* [Input data]:
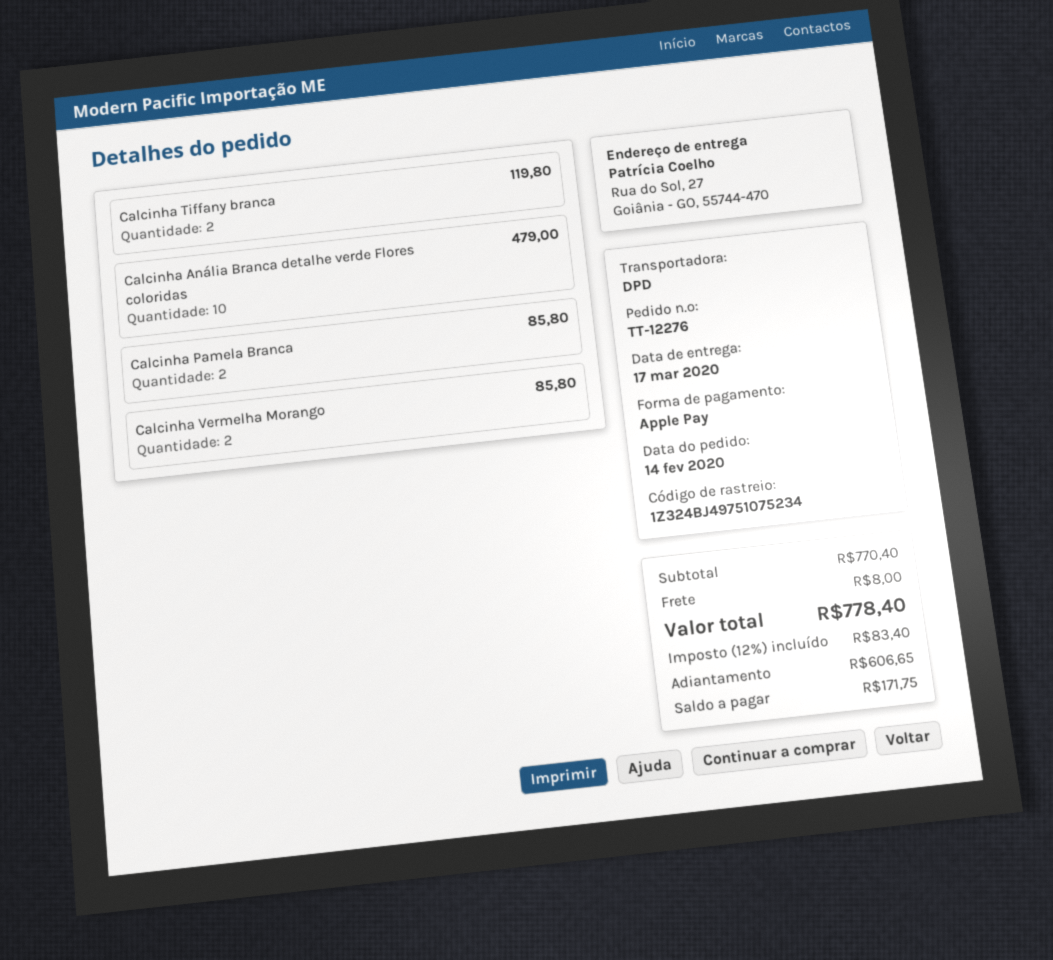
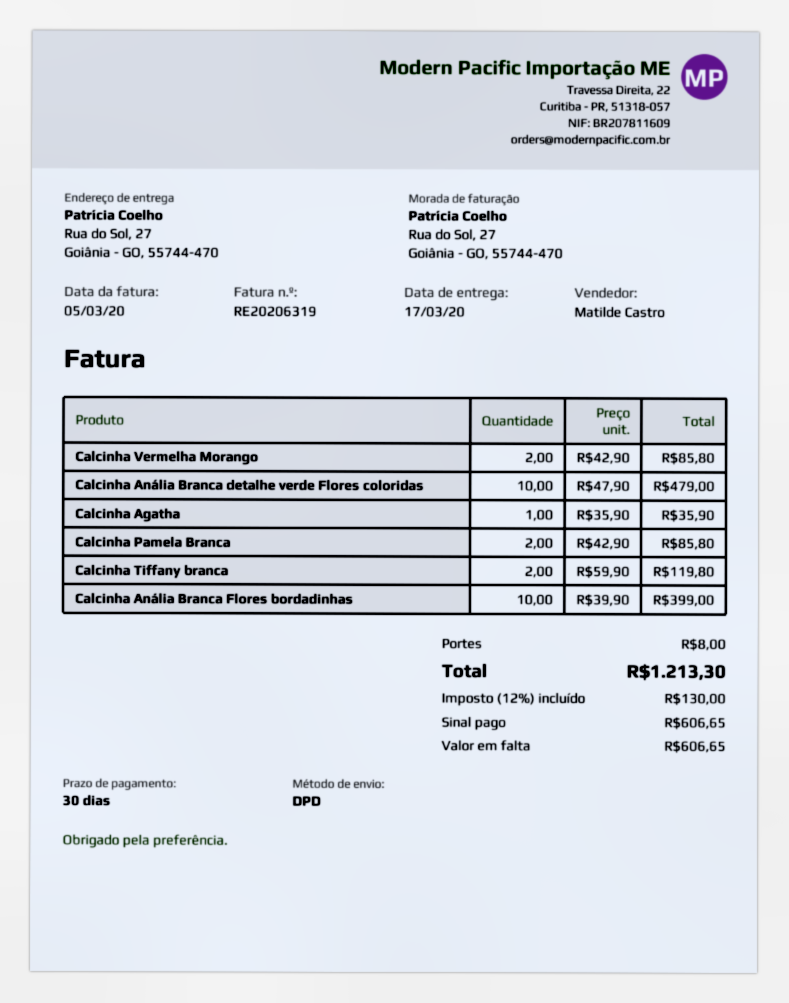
Calcinha Agatha: none -> 1 for 35.90
Calcinha Anália Branca Flores bordadinhas: none -> 10 for 399.00
tax: 12% = 83.40 -> 12% = 130.00
total: 778.40 -> 1213.30
balance: 171.75 -> 606.65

* [Problem to work on]:
Images must not appear; print each record precisely as it reads.

* [Reply]:
Calcinha Agatha: none -> 1 for 35.90
Calcinha Anália Branca Flores bordadinhas: none -> 10 for 399.00
tax: 12% = 83.40 -> 12% = 130.00
total: 778.40 -> 1213.30
balance: 171.75 -> 606.65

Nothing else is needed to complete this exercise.